Honestly hes devalued himself, he doesn't need my help. 




> And as for his shooting... since he has been pushed to the third option on our team with the return of Boozer. Deng's shooting has been terrific. He is averaging 15 ppg on 50% fg shooting and 53% 3pt shooting. And those numbers look even better if you throw out the first 2 games of boozers return (when he was rusty, didn't play much, and didn't produce).


So we should be happy that hes performing better with less responsibilities and pressure?

Obviously hes playing better now that Boozer is starting but it's still hard to overlook that when needed Deng disappears. 



> For so long we have wanted a 2g that is a third option who is a very good shooter and plays very good defense. Now that Deng is doing that from the sf position you want to trade him? I don't get it.


First of all 5 game's doesn't all of a sudden make him a very good shooter and he plays decent and at times good defense not VERY good defense. 



> With Rose and Boozer as an excellent top 2 options, how many ppg are you looking for out of our third option? 15 not good enough?

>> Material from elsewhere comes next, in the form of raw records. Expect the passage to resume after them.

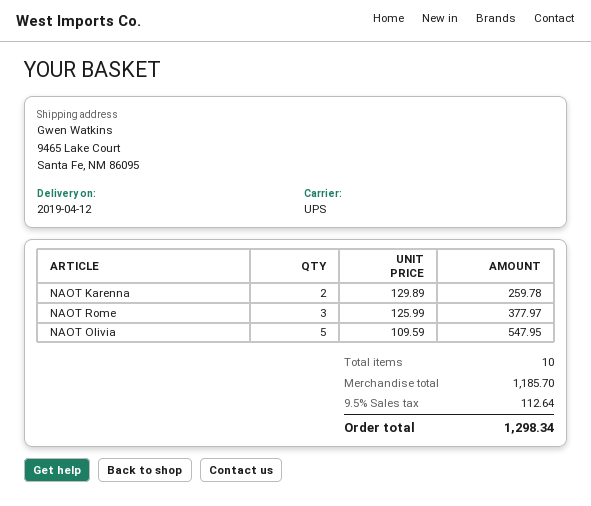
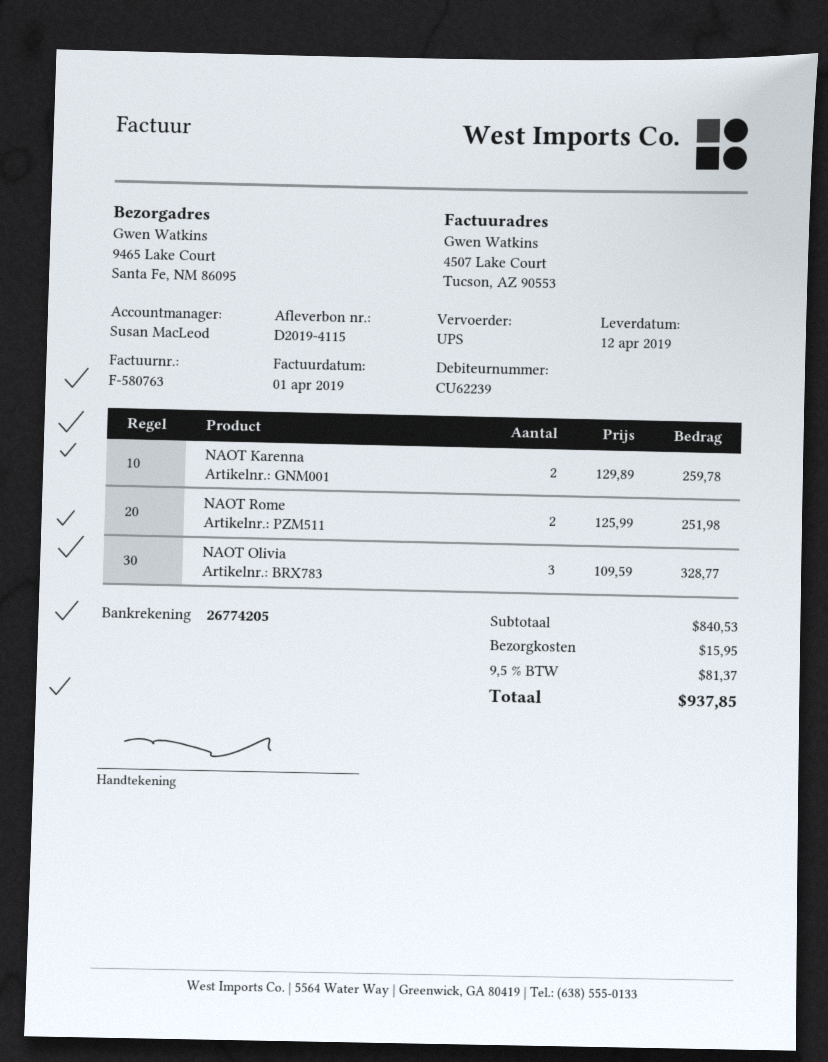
NAOT Rome: 3 x 125.99 = 377.97 -> 2 x 125.99 = 251.98
NAOT Olivia: 5 x 109.59 = 547.95 -> 3 x 109.59 = 328.77
subtotal: 1185.70 -> 840.53
shipping: none -> 15.95
tax: 9.5% = 112.64 -> 9.5% = 81.37
total: 1298.34 -> 937.85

I like how you turn this into another defend Deng thread, I also like how you just dismiss that at the end of my post I said Deng would be a fantastic #4 option. 

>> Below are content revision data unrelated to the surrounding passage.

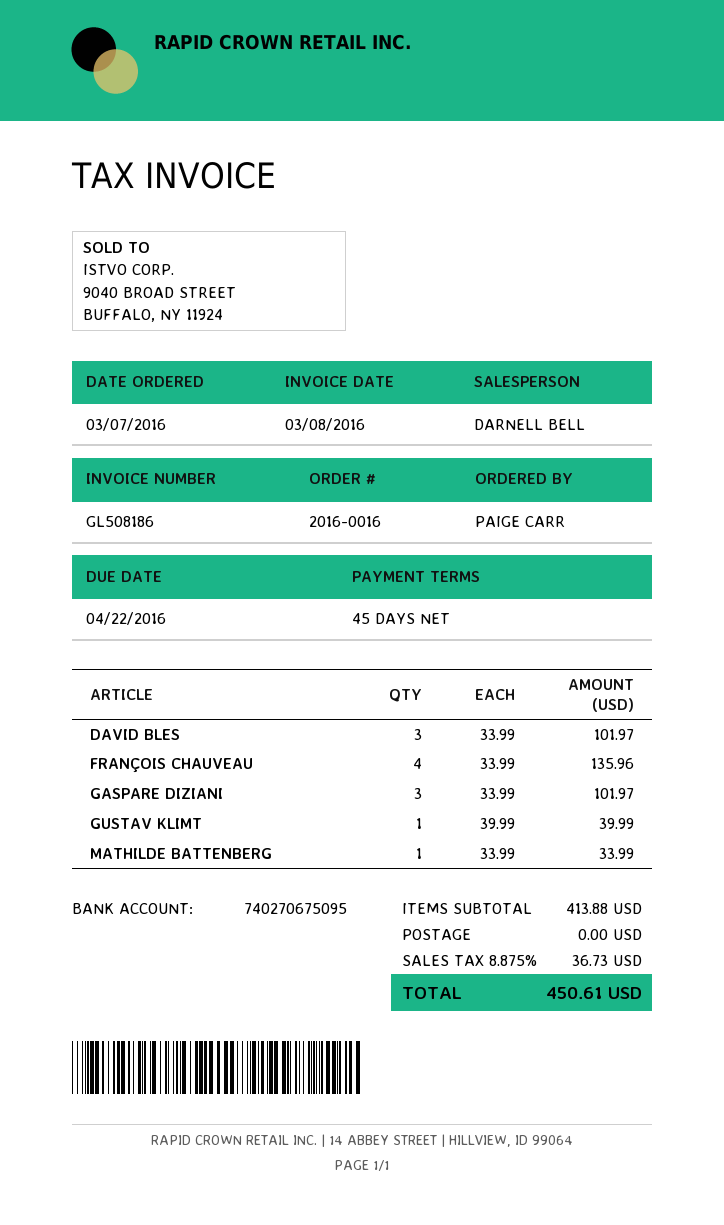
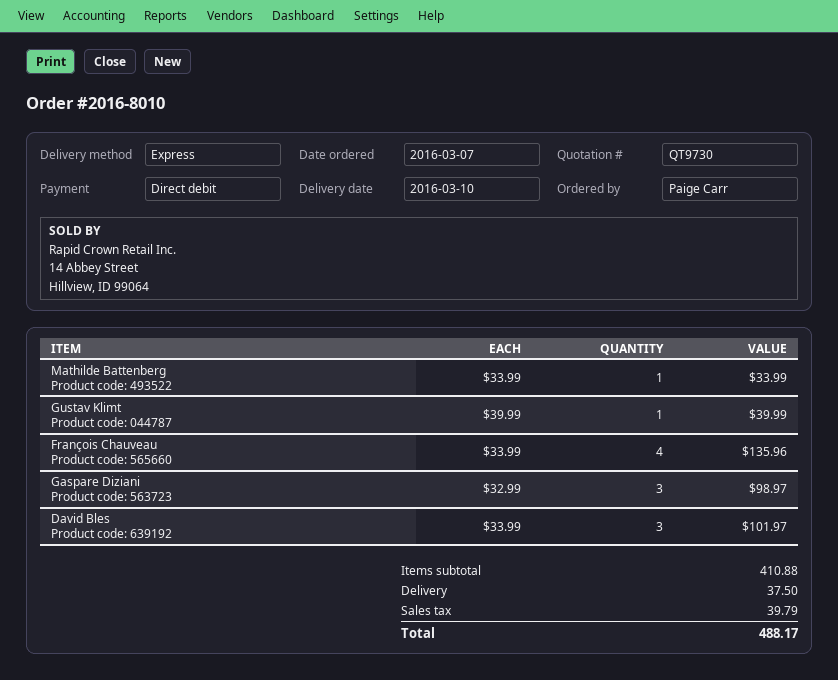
order number: 2016-0016 -> 2016-8010
GASPARE DIZIANI: 3 x 33.99 = 101.97 -> 3 x 32.99 = 98.97
subtotal: 413.88 -> 410.88
shipping: 0.00 -> 37.50
tax: 36.73 -> 39.79
total: 450.61 -> 488.17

But to answer your question, come playoff time I don't think what Deng brings to the team is good enough for us to win a title. 

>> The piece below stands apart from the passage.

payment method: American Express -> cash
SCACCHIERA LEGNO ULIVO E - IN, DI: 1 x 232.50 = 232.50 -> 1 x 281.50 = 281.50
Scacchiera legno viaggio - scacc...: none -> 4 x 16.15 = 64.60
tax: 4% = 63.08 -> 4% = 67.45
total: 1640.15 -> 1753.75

This is more a thread about improving our 2 guard situation, not some crusade against Deng.

On a side note, there is now talk of a possible Mayo to the Knicks deal.


----------



## Good Hope (Nov 27, 2002)

P to the Wee said:


> Bulls are working to get Mayo. You guys will get all the details soon enough.


Tell me more! (Au francais!)


----------



## Good Hope (Nov 27, 2002)

P to the Wee said:


> It's looking like Gibson has to be involved in any Mayo deal.


That would hurt.

Is Mayo worth it?


----------



## mvP to the Wee (Jul 14, 2007)

Good Hope said:


> Tell me more! (Au francais!)


Rumorpress will have the details soon enough


----------



## thebizkit69u (Feb 12, 2003)

Good Hope said:


> That would hurt.
> 
> Is Mayo worth it?


It might not hurt too much, I think Taj is hurt or his game has just not improved because he has sucked the last 5 games and has slowed down on the court.

Mayo is a solid team player, he has not bitched or moaned about being on the bench in Memphis but acknowledged that it could hurt him financially, hes a solid teamate and I dont think hes a bad guy off the court so he fits the image of the squeaky clean Bulls.


----------



## caseyrh (Jun 10, 2003)

thebizkit69u said:


> Excellent would not be the word to describe him defensively, nobody is ever going to put him up for 3rd team all defense. Like I said hes solid at times defensively against some players in the league but average to below average against quicker more physical players.
> 
> Honestly hes devalued himself, he doesn't need my help.


I think third team all defense is right for him. Whether or not people would vote him in it is another issue. The voting for all defensive teams is ridiculous, it's basically the best offensive players who play d, with a couple defensive specialists thrown in. 


> So we should be happy that hes performing better with less responsibilities and pressure?


What? In a small sample this year as our second option he was dropping close to 20 a night, but wasn't shooting particularly good. Last year however he scored 18 ppg on 47% fg. 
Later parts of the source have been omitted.